◆ **Extracted data**

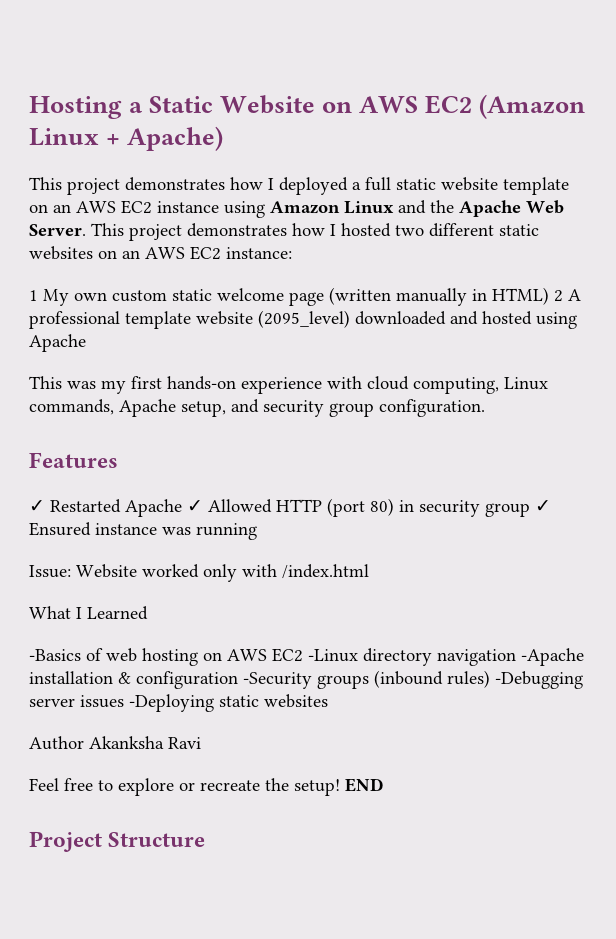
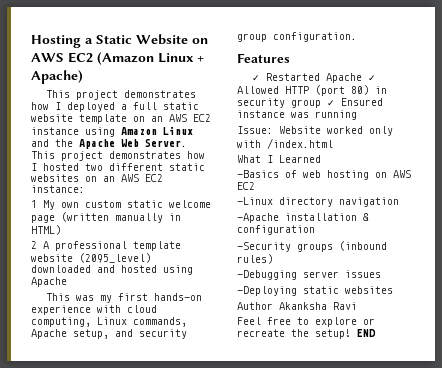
- 1 My own custom static welcome page (written manually in HTML) 2 A professional template website (2095_level) downloaded and hosted using Apache
+ 1 My own custom static welcome page (written manually in HTML)
+ 2 A professional template website (2095_level) downloaded and hosted using Apache
- -Basics of web hosting on AWS EC2 -Linux directory navigation -Apache installation & configuration -Security groups (inbound rules) -Debugging server issues -Deploying static websites
+ -Basics of web hosting on AWS EC2
+ -Linux directory navigation
+ -Apache installation & configuration
+ -Security groups (inbound rules)
+ -Debugging server issues
+ -Deploying static websites
- Project Structure

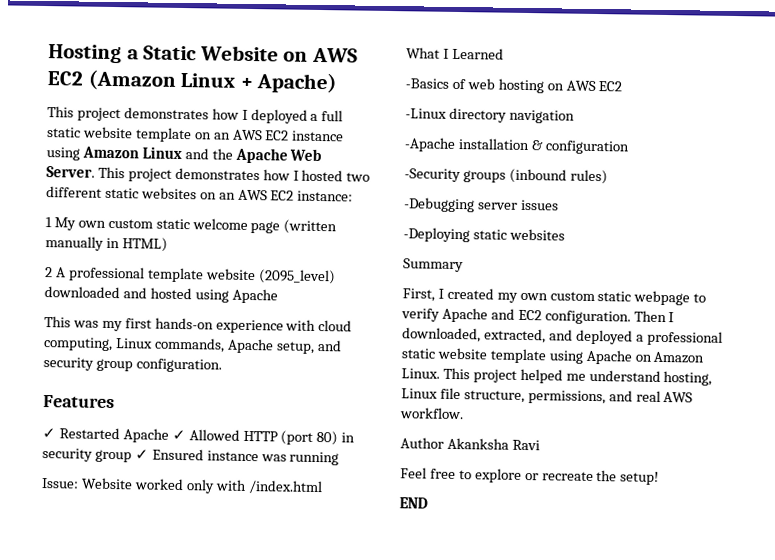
+ Summary
+ First, I created my own custom static webpage to verify Apache and EC2 configuration. Then I downloaded, extracted, and deployed a professional static website template using Apache on Amazon Linux. This project helped me understand hosting, Linux file structure, permissions, and real AWS workflow.
- Feel free to explore or recreate the setup! END
+ Feel free to explore or recreate the setup!
+ END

◆ **Exercise instructions**
Would you reproduce the lines above exactly, without carrying over the pictures?

◆ **Answer section**
- 1 My own custom static welcome page (written manually in HTML) 2 A professional template website (2095_level) downloaded and hosted using Apache
+ 1 My own custom static welcome page (written manually in HTML)
+ 2 A professional template website (2095_level) downloaded and hosted using Apache
- -Basics of web hosting on AWS EC2 -Linux directory navigation -Apache installation & configuration -Security groups (inbound rules) -Debugging server issues -Deploying static websites
+ -Basics of web hosting on AWS EC2
+ -Linux directory navigation
+ -Apache installation & configuration
+ -Security groups (inbound rules)
+ -Debugging server issues
+ -Deploying static websites
- Project Structure

+ Summary
+ First, I created my own custom static webpage to verify Apache and EC2 configuration. Then I downloaded, extracted, and deployed a professional static website template using Apache on Amazon Linux. This project helped me understand hosting, Linux file structure, permissions, and real AWS workflow.
- Feel free to explore or recreate the setup! END
+ Feel free to explore or recreate the setup!
+ END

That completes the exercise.